Problem requirements: Each record below needs to be reproduced precisely, though not its pictures.

Raw data:
################

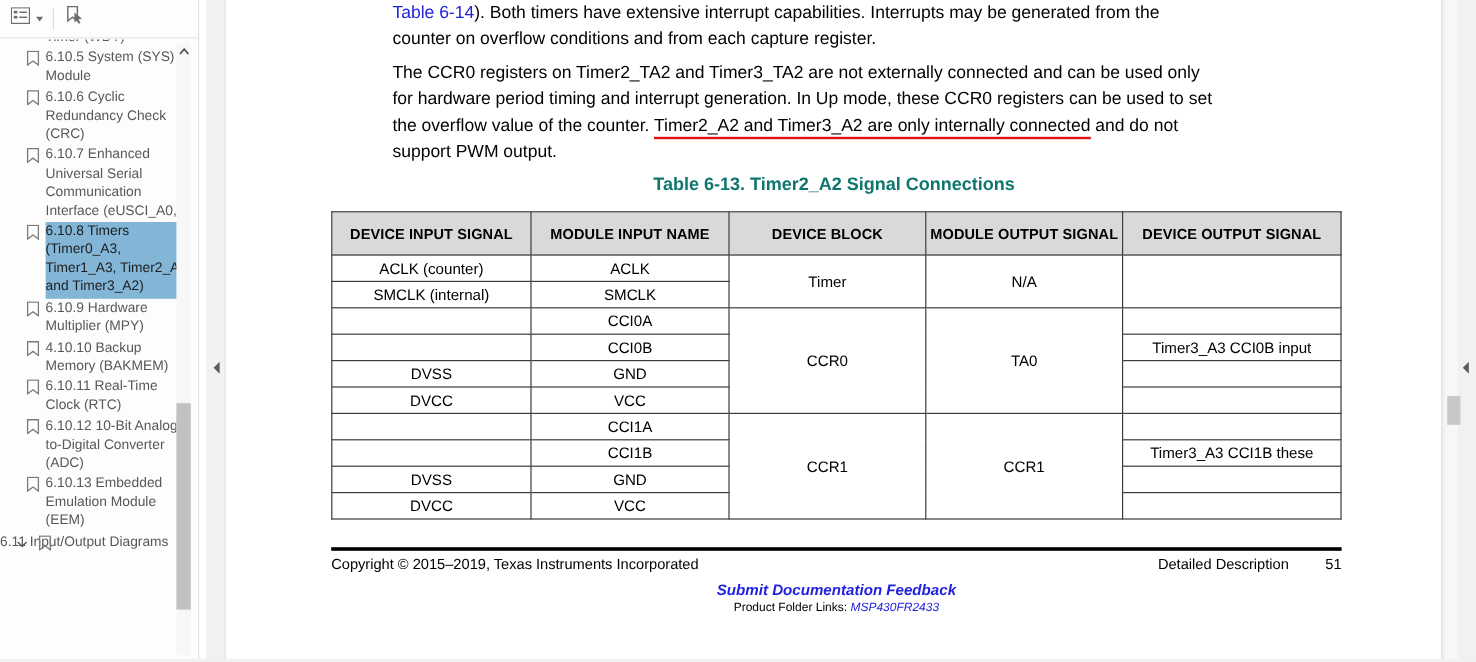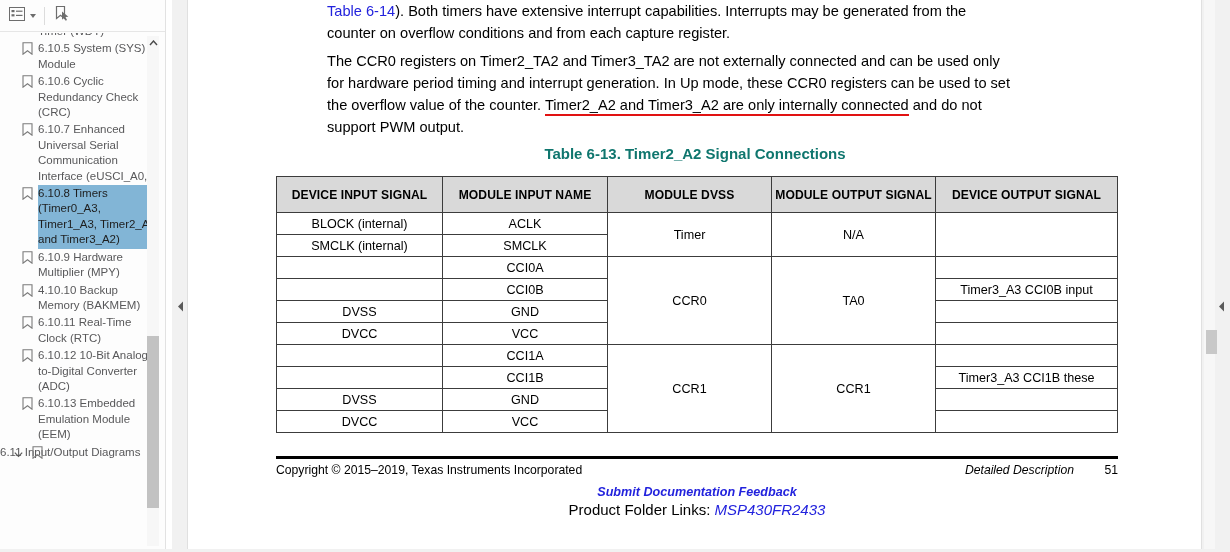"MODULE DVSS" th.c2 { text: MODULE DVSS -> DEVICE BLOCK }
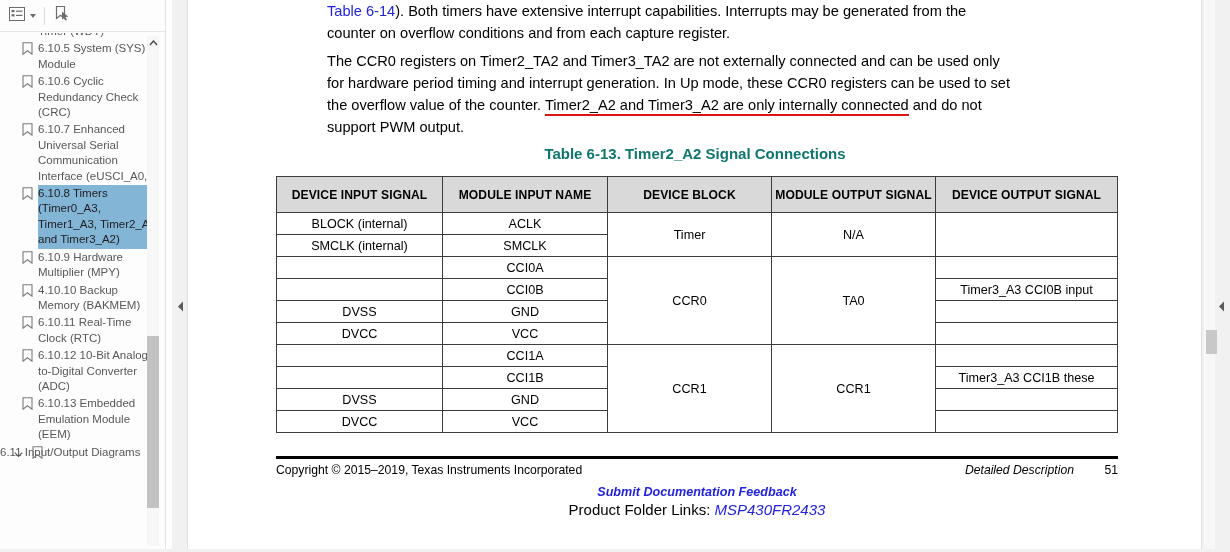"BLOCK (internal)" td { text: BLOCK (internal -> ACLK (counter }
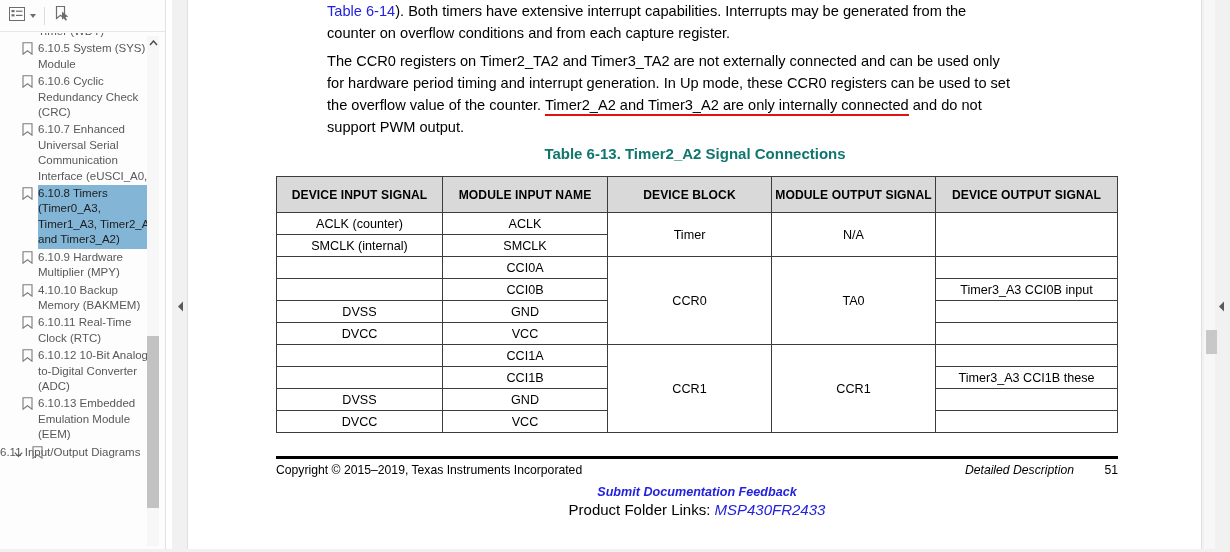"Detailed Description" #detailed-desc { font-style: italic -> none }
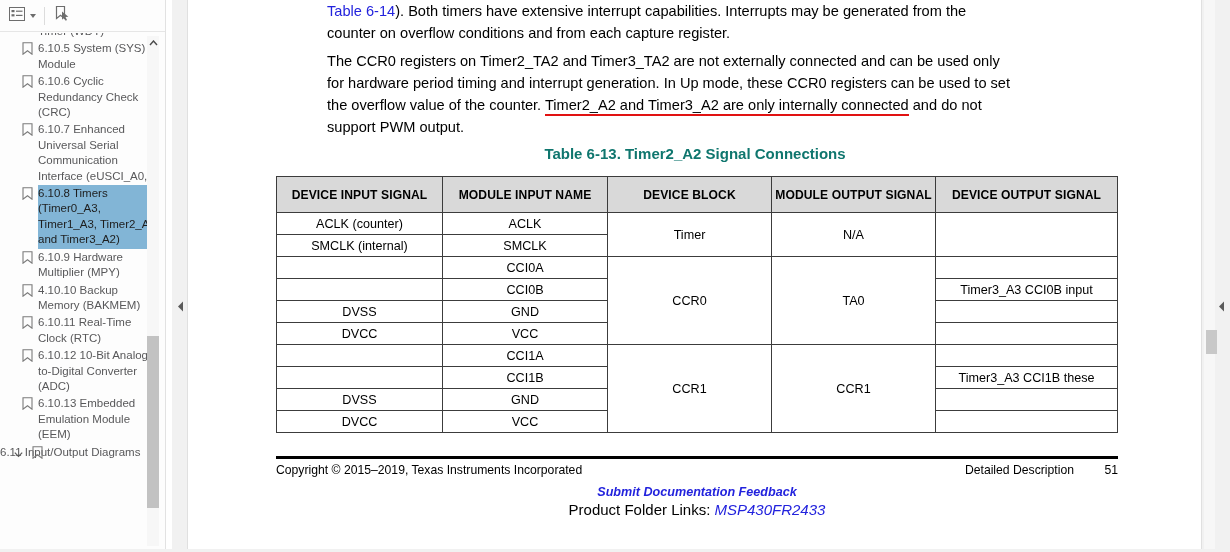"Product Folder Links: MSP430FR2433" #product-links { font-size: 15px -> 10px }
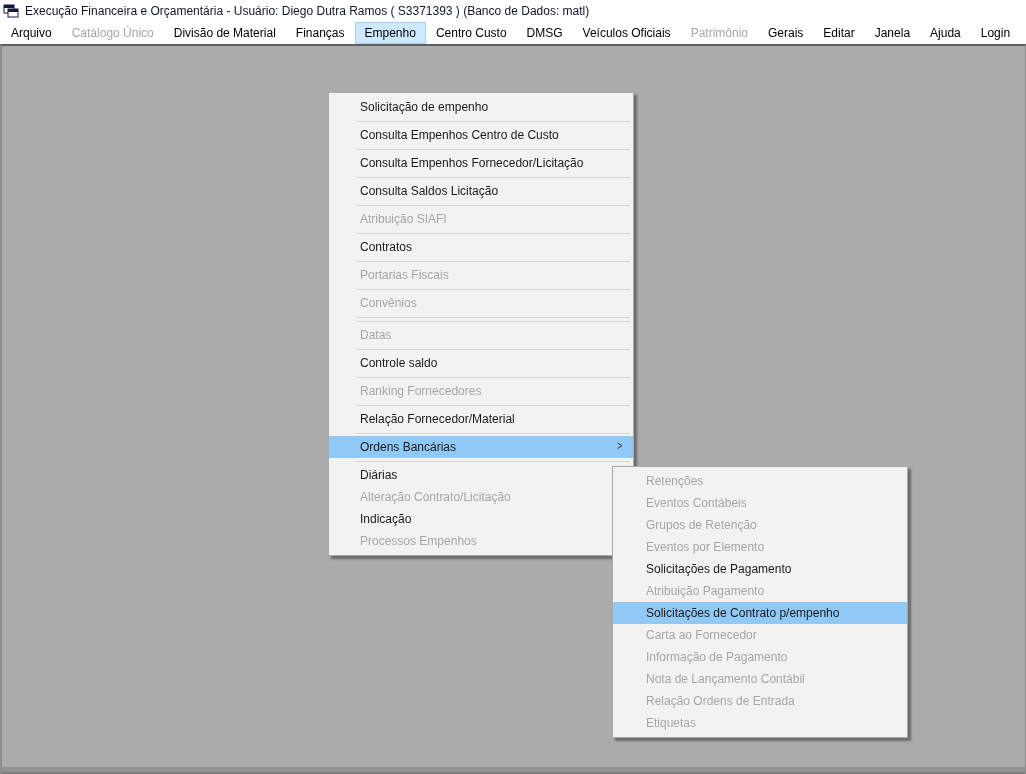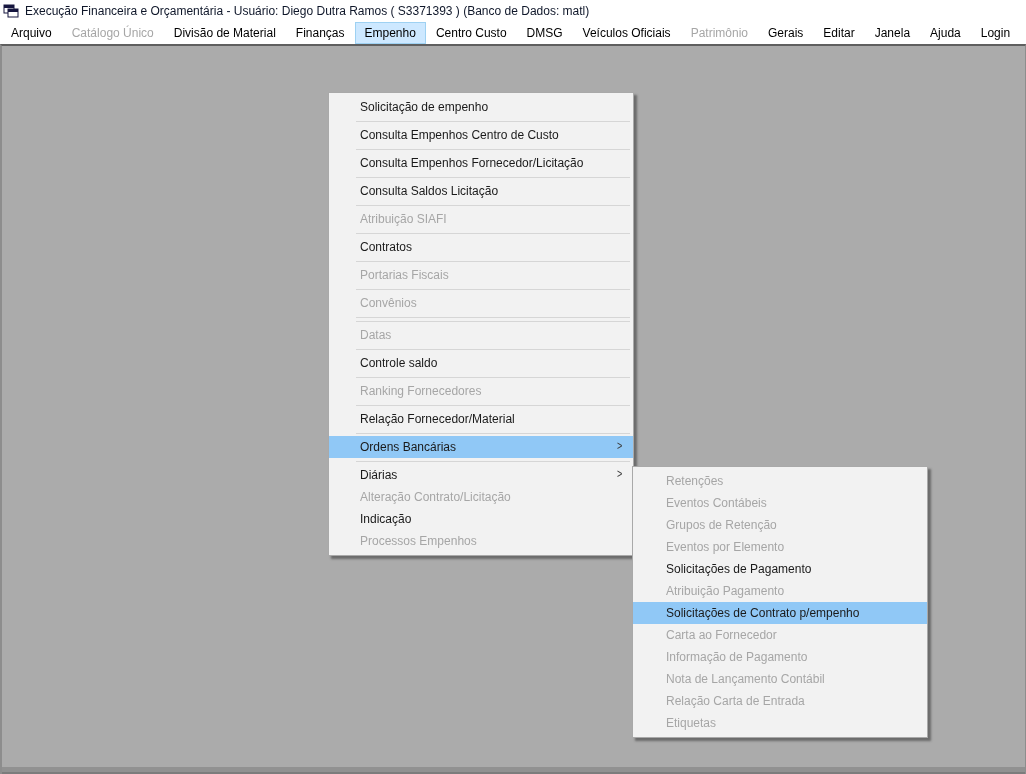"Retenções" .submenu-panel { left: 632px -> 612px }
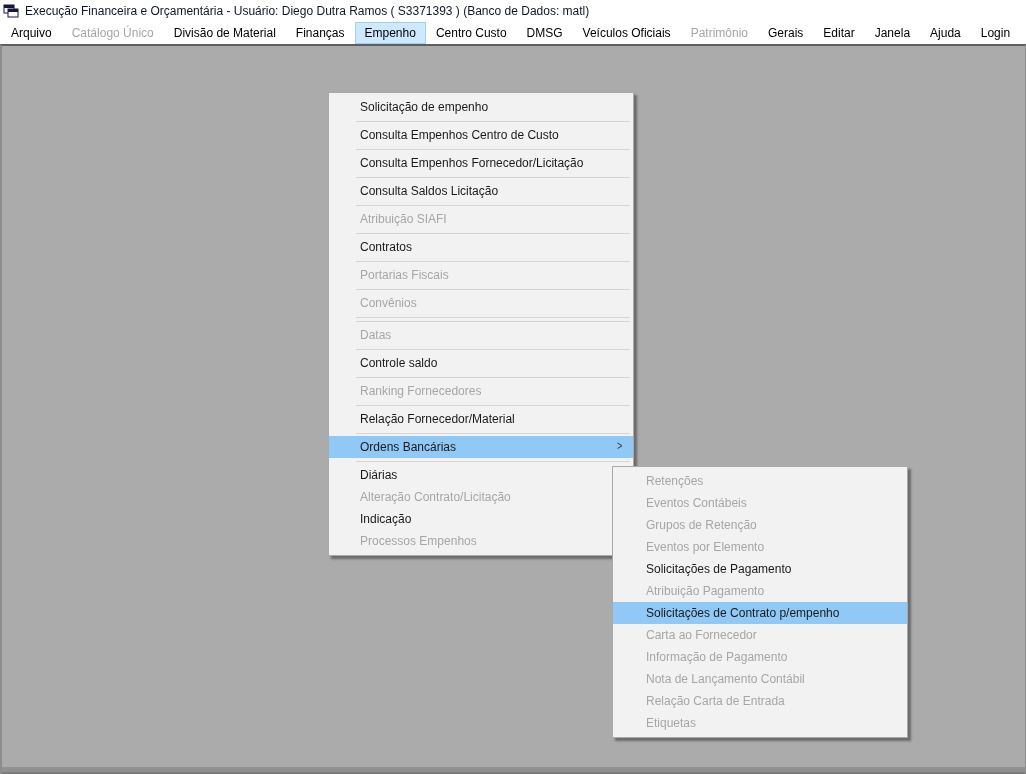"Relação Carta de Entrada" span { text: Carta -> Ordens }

################

Expected output:
"MODULE DVSS" th.c2 { text: MODULE DVSS -> DEVICE BLOCK }
"BLOCK (internal)" td { text: BLOCK (internal -> ACLK (counter }
"Detailed Description" #detailed-desc { font-style: italic -> none }
"Product Folder Links: MSP430FR2433" #product-links { font-size: 15px -> 10px }
"Retenções" .submenu-panel { left: 632px -> 612px }
"Relação Carta de Entrada" span { text: Carta -> Ordens }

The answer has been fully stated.